Low interest on bank deposits is due to the pursuit of the economy development. This is a result mainly of consumption and not saving. According to an analysis of the Banking Association in Bulgaria, at present one of the biggest problems facing the development of the Bulgarian economy is the low number of young people, as well as their unsatisfactory level of education.
According to the Association’s data, the prices of property in large cities are rising, which in turn relates to a large extent to the bank credit required in order to purchase a housing. This is why the BNB warned the banks in the country to pay attention about their credit policies. The association recalled the bum of credit due to real estate prices, which was observed in 2005 and 2007. The experts’ comments are that the central bank does not want to repeat any element of the scenario that happened 10 years ago.

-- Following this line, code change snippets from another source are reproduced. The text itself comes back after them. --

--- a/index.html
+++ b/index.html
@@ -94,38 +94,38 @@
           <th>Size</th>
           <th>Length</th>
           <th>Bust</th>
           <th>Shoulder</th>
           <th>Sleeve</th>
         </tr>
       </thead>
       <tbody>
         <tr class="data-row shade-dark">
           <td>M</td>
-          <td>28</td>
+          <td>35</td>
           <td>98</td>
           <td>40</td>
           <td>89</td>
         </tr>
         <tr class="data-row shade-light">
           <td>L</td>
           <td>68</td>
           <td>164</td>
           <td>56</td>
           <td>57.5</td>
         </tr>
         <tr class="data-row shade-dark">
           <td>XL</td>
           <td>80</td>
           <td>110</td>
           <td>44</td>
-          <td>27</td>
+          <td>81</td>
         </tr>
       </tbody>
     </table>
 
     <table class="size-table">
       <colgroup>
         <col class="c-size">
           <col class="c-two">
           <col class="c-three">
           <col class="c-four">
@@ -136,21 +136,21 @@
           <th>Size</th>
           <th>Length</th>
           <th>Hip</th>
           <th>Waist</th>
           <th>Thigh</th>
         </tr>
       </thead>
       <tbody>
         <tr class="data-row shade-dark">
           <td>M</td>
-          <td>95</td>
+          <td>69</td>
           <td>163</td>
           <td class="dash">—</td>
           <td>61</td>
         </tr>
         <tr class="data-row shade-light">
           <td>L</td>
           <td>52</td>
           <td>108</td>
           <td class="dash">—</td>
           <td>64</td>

The figures show that people are keeping on deposits large amount of money – over 70 billion. For Bulgaria, this is a record, but the saving concerns are not a phenomenon in any case. To walk the economy, people must not only save, they must consume, consume and business to invest and develop. The banking sector in turn must support the economy and it must also be developed with credit resources.

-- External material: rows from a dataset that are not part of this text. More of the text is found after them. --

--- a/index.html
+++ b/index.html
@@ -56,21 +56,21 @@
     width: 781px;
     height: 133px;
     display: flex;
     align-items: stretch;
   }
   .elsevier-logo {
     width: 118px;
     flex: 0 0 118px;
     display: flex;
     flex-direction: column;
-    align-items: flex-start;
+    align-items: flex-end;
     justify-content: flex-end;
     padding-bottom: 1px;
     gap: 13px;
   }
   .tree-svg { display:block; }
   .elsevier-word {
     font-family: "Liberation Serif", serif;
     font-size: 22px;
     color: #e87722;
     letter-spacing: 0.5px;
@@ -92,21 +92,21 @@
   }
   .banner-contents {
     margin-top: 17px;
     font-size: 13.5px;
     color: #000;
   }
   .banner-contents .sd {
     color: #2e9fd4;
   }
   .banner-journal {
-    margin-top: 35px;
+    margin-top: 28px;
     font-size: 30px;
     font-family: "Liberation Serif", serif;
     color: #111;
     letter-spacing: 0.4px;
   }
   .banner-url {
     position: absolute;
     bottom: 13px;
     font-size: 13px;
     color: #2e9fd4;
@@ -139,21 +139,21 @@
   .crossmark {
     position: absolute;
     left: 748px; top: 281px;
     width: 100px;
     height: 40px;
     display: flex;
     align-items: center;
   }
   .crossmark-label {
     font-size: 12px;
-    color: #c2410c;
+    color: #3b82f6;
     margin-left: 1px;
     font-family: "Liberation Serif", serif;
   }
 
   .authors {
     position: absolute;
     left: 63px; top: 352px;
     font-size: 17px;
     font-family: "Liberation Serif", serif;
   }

The association points out that interest rates will soon start to rise. This trend has already been noticed in the US, while Europe is waiting for inflation to jump to 2 per cent and then the interest rate will go up.
The association predicts that Bulgarian banks will become fewer, but it is a natural process of consolidation where the market is dominated by several large banks and reassured that such a situation is a sign for a mature economy. The consolidation of capital resulting from the merger of banks leads to greater stability.

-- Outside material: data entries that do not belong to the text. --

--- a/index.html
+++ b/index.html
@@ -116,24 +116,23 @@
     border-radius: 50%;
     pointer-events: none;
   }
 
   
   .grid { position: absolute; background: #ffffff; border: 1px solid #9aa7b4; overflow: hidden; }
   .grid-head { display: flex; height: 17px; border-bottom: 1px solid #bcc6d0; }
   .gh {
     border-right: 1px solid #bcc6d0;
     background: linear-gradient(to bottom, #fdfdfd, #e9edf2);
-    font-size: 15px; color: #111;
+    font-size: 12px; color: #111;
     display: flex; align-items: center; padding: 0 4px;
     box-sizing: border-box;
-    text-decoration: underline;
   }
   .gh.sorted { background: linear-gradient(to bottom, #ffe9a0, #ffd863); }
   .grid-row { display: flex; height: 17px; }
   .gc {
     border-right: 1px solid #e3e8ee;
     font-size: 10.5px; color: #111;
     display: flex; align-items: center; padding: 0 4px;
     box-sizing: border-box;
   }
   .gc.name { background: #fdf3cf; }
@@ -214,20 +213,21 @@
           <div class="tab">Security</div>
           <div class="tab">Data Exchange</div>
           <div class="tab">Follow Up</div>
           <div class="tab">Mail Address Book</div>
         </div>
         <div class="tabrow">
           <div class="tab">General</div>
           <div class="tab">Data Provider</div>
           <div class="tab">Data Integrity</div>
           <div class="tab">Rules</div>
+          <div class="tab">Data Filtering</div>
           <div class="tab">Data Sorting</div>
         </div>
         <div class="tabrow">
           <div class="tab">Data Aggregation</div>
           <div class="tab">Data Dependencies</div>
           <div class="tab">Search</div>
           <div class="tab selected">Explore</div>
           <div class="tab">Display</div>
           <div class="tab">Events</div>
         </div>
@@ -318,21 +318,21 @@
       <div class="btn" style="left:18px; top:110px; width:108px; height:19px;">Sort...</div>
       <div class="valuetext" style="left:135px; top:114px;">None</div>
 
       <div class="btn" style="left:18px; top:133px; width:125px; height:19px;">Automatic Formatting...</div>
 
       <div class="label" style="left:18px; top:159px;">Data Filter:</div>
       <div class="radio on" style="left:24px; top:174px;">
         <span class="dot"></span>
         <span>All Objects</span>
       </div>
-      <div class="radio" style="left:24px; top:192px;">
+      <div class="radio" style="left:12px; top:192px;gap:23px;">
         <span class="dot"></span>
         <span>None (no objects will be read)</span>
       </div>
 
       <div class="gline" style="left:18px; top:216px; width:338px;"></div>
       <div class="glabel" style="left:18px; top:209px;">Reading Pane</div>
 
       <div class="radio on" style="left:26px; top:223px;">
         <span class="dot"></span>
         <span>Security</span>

Bulgaria’s willingness to join the euro area does not mean that this will happen, even if we are ready to a large extent and many transactions are carried out in euro, commented on analysts. The question is about the level of trust that the euro area countries give to Bulgaria.
Established in 1999, the monetary policy of the euro area countries is determined by the European Central Bank. It differs from the rest of the EU in its economic governance, particularly with regard to the creation of monetary and economic policy.